Start of Entries supplied

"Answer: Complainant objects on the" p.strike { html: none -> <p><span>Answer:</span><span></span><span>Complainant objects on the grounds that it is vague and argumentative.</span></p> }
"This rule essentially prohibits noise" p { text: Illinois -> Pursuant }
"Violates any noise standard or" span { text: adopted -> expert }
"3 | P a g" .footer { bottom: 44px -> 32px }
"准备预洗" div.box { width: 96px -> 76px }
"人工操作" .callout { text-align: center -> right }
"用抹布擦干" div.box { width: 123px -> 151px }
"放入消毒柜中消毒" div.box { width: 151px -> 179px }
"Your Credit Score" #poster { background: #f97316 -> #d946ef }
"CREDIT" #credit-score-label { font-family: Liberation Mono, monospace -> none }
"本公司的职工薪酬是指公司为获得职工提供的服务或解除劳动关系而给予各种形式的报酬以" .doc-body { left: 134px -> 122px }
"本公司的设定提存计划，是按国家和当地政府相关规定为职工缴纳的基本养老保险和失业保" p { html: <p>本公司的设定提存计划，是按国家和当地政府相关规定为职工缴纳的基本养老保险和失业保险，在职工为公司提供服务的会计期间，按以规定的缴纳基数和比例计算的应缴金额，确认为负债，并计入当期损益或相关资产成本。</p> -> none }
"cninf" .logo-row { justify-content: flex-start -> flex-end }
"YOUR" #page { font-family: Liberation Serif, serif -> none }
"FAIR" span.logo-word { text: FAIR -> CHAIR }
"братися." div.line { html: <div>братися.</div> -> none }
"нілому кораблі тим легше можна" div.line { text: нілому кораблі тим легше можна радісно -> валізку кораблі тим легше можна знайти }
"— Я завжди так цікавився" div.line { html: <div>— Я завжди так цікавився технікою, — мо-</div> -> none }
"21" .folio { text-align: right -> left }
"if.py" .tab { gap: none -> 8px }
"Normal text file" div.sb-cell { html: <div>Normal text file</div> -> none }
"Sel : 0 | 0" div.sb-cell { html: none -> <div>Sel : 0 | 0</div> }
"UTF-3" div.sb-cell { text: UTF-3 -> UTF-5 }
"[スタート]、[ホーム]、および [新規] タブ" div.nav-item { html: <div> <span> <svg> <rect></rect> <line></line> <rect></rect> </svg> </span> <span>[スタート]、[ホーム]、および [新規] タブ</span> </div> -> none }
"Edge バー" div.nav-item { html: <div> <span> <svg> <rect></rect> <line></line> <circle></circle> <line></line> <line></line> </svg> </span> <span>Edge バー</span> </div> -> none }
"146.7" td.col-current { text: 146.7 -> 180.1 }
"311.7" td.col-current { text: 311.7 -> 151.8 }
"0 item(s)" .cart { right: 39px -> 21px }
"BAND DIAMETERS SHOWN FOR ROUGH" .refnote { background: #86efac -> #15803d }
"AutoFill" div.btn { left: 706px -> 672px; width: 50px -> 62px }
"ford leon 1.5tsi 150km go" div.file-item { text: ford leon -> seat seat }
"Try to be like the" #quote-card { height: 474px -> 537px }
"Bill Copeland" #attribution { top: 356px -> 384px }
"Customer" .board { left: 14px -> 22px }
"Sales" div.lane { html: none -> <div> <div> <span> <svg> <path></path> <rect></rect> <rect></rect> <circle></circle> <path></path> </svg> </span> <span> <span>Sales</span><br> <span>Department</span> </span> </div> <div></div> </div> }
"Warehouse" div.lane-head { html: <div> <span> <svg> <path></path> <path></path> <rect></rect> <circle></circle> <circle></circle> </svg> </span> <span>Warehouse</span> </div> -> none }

End of Entries supplied

> _The problem_
What is needed is an exact copy of the lines above, from the one containing "Liberation Serif, serif" through the one containing "<rect></rect> <line></line> <circle></circle>", with nothing added.

> _Solution to this exercise_
"YOUR" #page { font-family: Liberation Serif, serif -> none }
"FAIR" span.logo-word { text: FAIR -> CHAIR }
"братися." div.line { html: <div>братися.</div> -> none }
"нілому кораблі тим легше можна" div.line { text: нілому кораблі тим легше можна радісно -> валізку кораблі тим легше можна знайти }
"— Я завжди так цікавився" div.line { html: <div>— Я завжди так цікавився технікою, — мо-</div> -> none }
"21" .folio { text-align: right -> left }
"if.py" .tab { gap: none -> 8px }
"Normal text file" div.sb-cell { html: <div>Normal text file</div> -> none }
"Sel : 0 | 0" div.sb-cell { html: none -> <div>Sel : 0 | 0</div> }
"UTF-3" div.sb-cell { text: UTF-3 -> UTF-5 }
"[スタート]、[ホーム]、および [新規] タブ" div.nav-item { html: <div> <span> <svg> <rect></rect> <line></line> <rect></rect> </svg> </span> <span>[スタート]、[ホーム]、および [新規] タブ</span> </div> -> none }
"Edge バー" div.nav-item { html: <div> <span> <svg> <rect></rect> <line></line> <circle></circle> <line></line> <line></line> </svg> </span> <span>Edge バー</span> </div> -> none }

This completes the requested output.